━━━━━ Data supplied ━━━━━

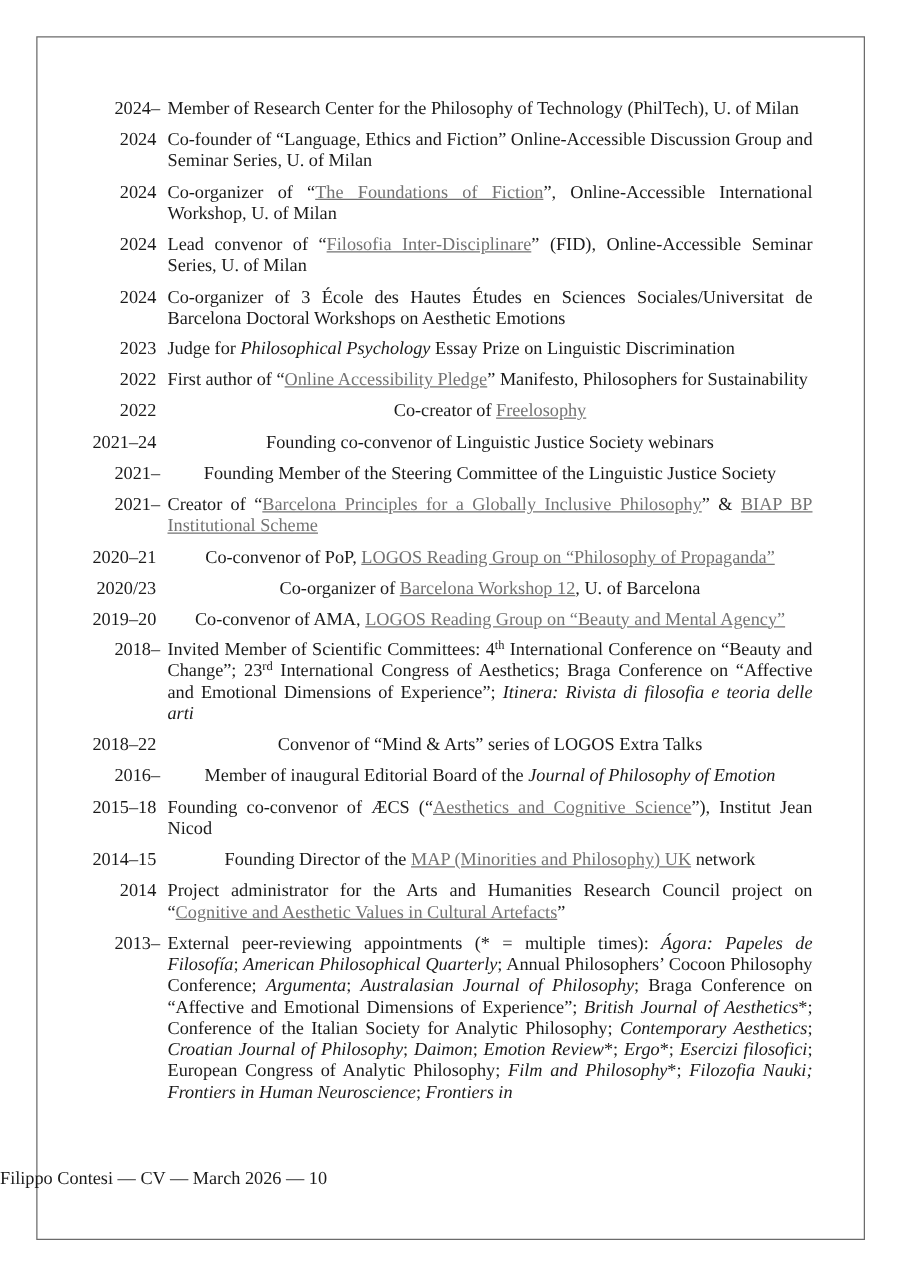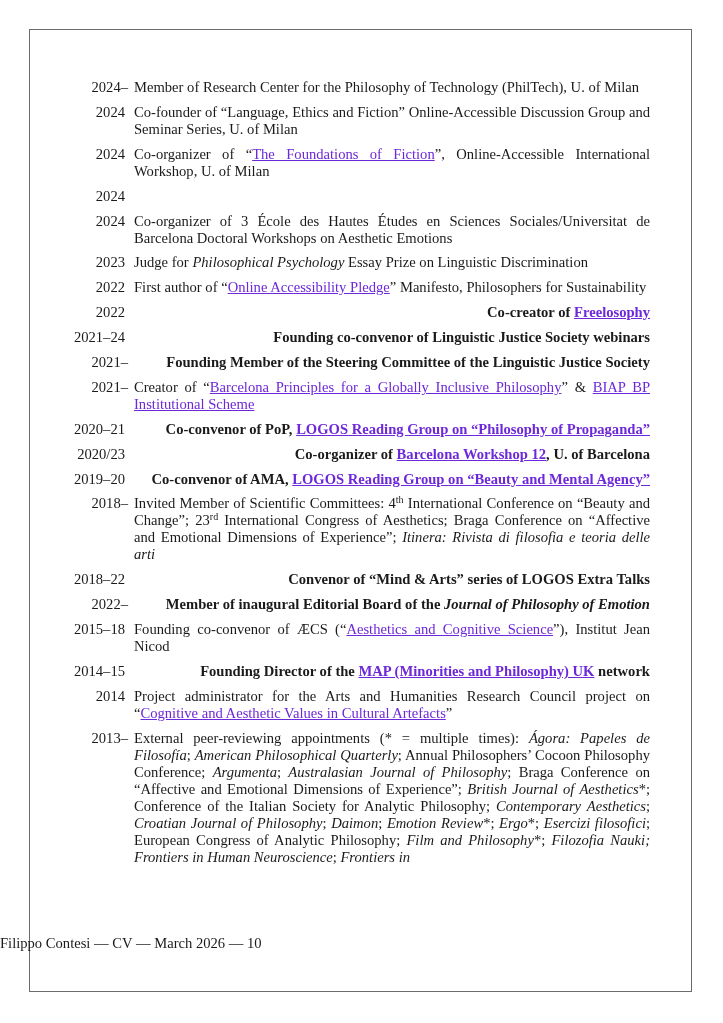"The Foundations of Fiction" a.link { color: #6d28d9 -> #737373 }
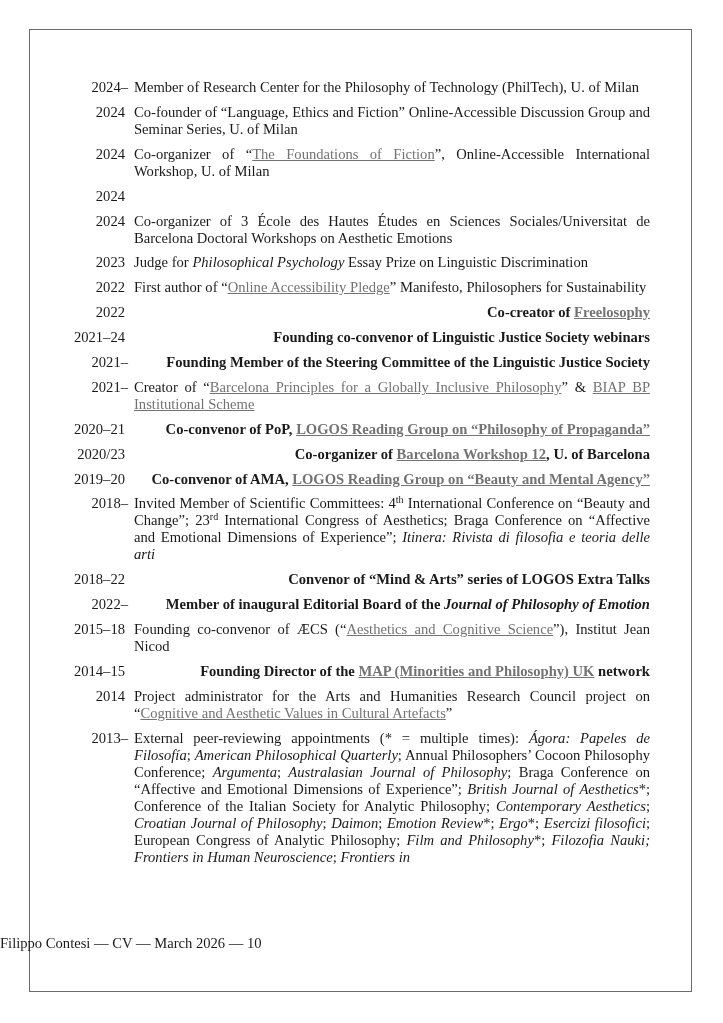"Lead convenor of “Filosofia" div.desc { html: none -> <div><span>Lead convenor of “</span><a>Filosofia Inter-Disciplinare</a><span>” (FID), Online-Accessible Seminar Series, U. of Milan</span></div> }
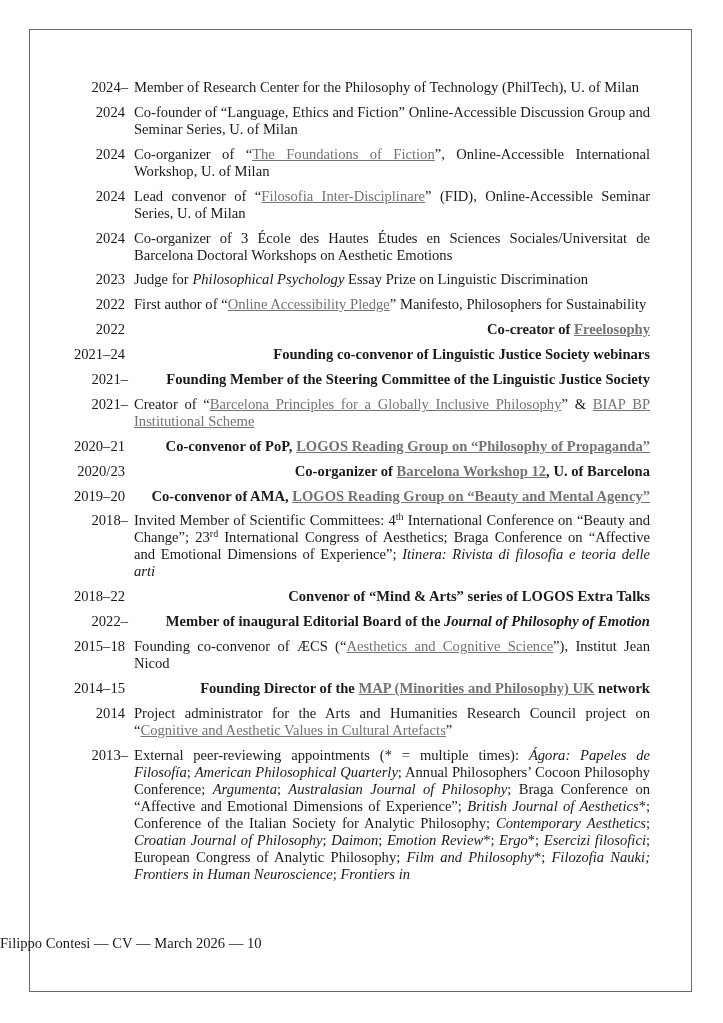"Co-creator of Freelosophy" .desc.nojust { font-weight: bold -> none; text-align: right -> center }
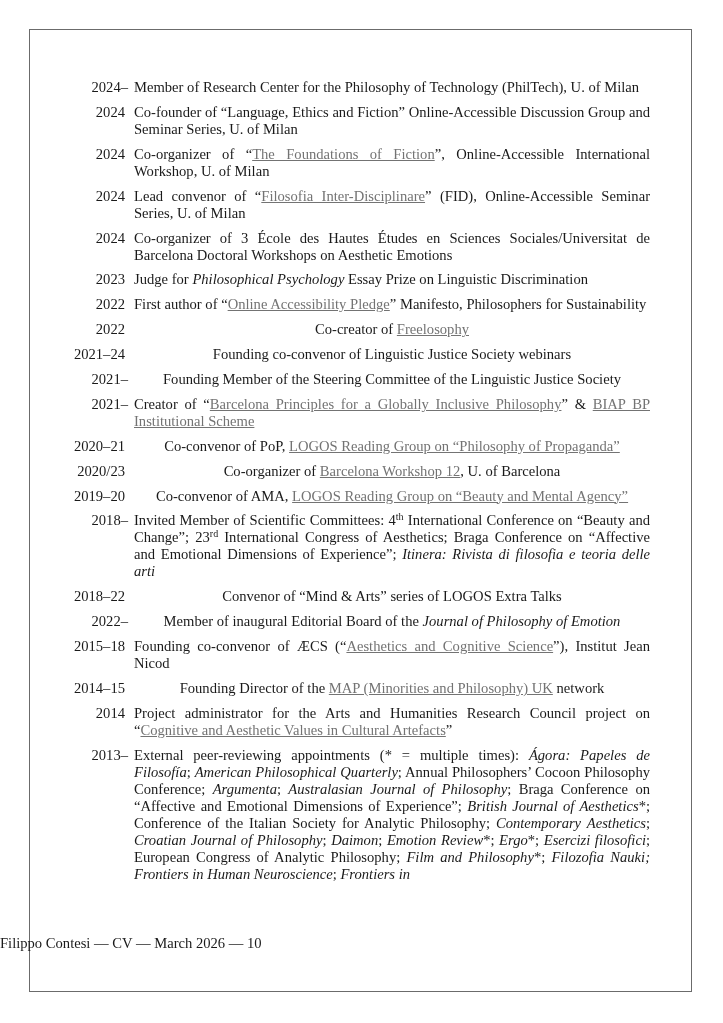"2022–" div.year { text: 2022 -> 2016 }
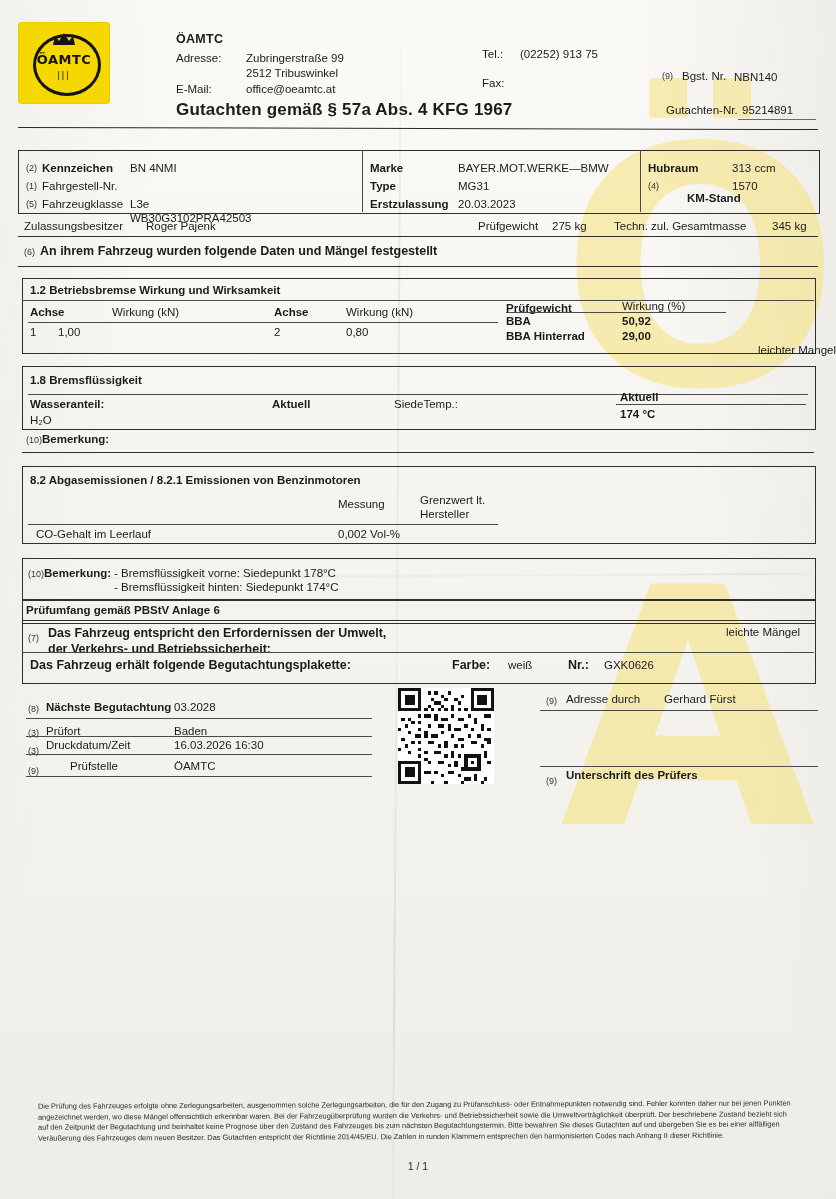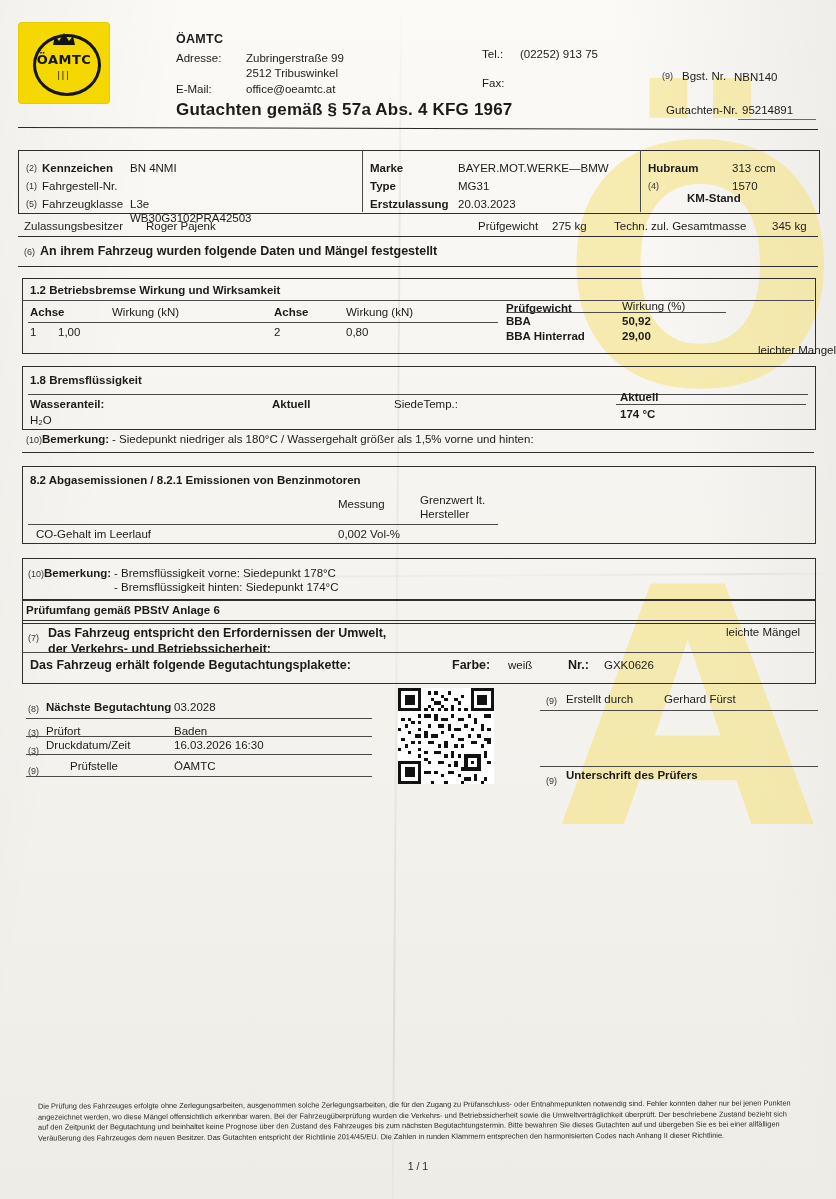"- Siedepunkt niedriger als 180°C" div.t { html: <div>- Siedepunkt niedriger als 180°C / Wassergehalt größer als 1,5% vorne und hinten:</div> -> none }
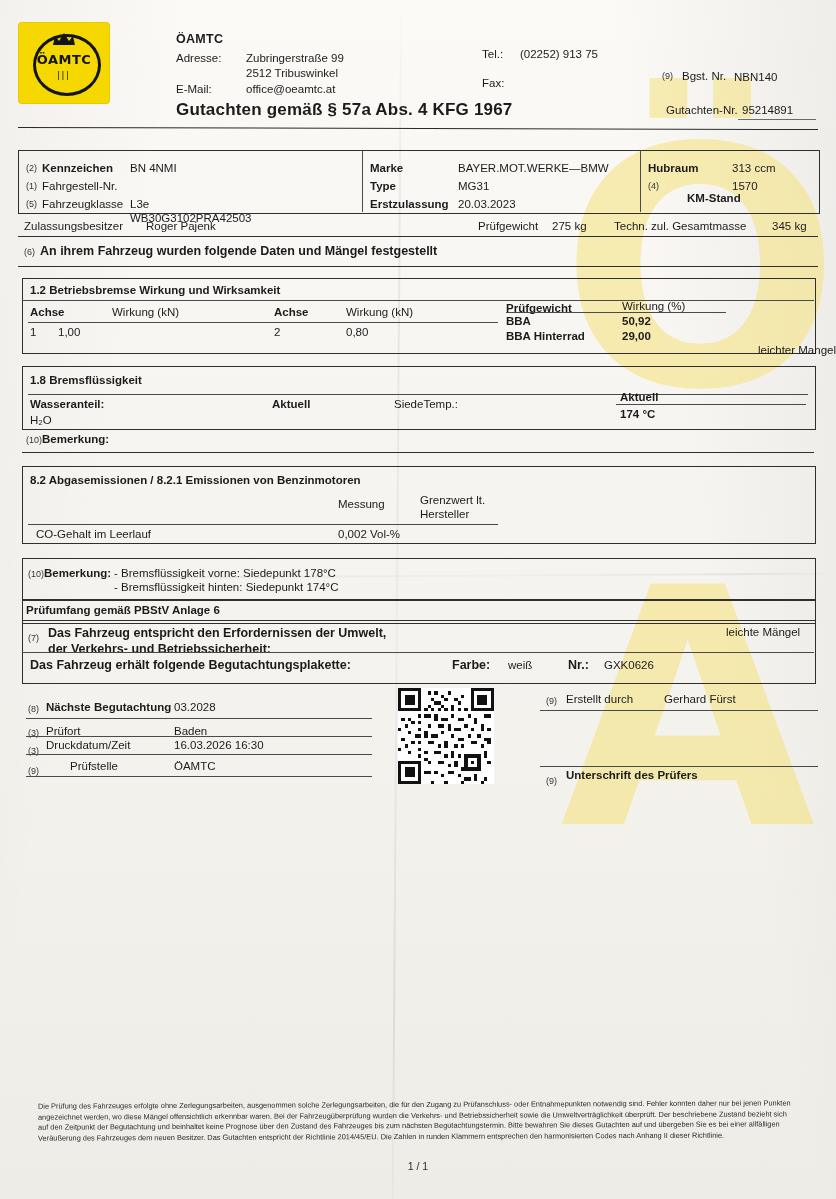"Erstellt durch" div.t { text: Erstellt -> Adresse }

━━━━━

** Prompt **
Retype the records verbatim, excluding each image they hold.

** Exercise solution **
"The Foundations of Fiction" a.link { color: #6d28d9 -> #737373 }
"Lead convenor of “Filosofia" div.desc { html: none -> <div><span>Lead convenor of “</span><a>Filosofia Inter-Disciplinare</a><span>” (FID), Online-Accessible Seminar Series, U. of Milan</span></div> }
"Co-creator of Freelosophy" .desc.nojust { font-weight: bold -> none; text-align: right -> center }
"2022–" div.year { text: 2022 -> 2016 }
"- Siedepunkt niedriger als 180°C" div.t { html: <div>- Siedepunkt niedriger als 180°C / Wassergehalt größer als 1,5% vorne und hinten:</div> -> none }
"Erstellt durch" div.t { text: Erstellt -> Adresse }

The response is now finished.